Action item - Among the entries that follow, the required portion opens with the line containing "order number: SO-75459 -> SO-75495" and closes with the line containing "total: 7195.16 -> 7557.33". Give that portion again exactly, and nothing else.

── Working data ──

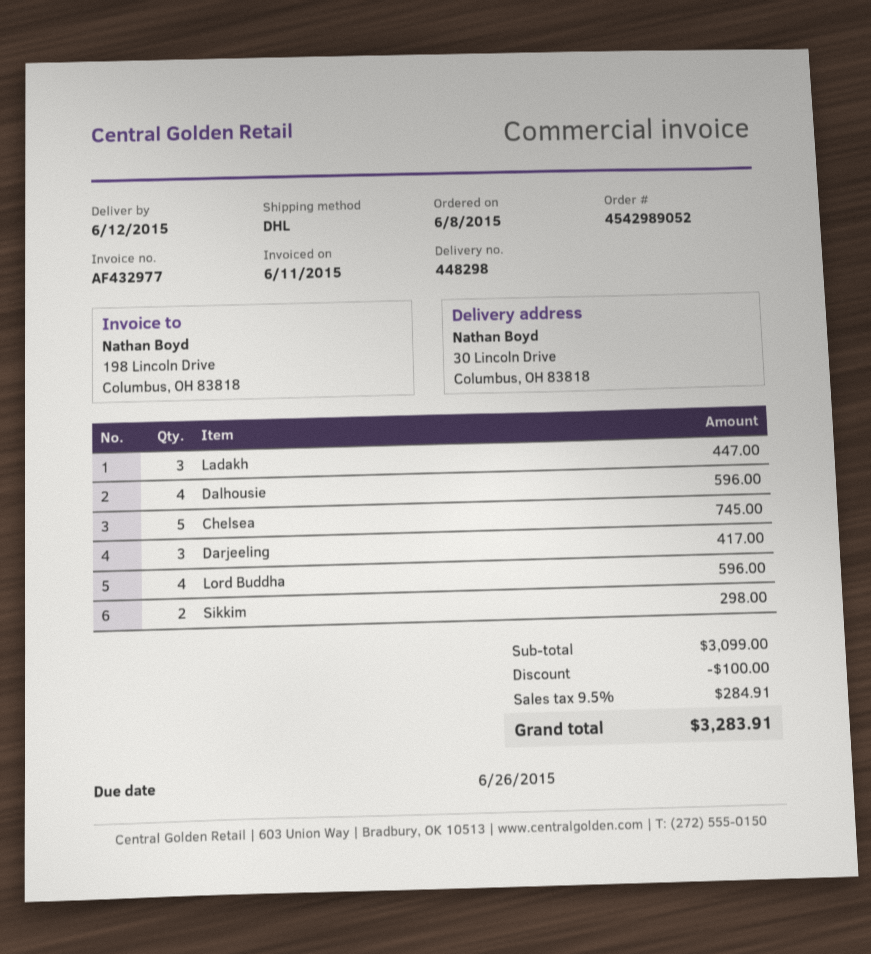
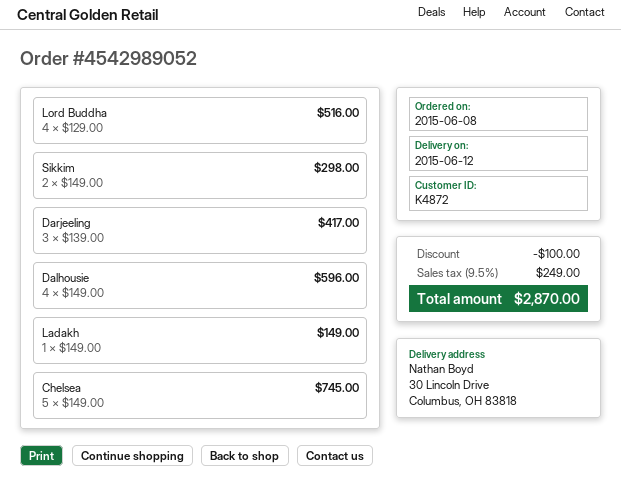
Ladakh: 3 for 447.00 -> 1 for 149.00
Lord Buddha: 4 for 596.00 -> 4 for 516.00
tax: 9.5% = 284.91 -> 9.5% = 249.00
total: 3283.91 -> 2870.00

───
── Working data ──

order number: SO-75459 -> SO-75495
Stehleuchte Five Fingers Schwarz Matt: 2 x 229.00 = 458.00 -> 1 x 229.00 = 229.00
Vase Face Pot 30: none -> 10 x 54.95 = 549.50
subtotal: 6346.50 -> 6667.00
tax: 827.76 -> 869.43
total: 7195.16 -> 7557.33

───

Response to the exercise -
order number: SO-75459 -> SO-75495
Stehleuchte Five Fingers Schwarz Matt: 2 x 229.00 = 458.00 -> 1 x 229.00 = 229.00
Vase Face Pot 30: none -> 10 x 54.95 = 549.50
subtotal: 6346.50 -> 6667.00
tax: 827.76 -> 869.43
total: 7195.16 -> 7557.33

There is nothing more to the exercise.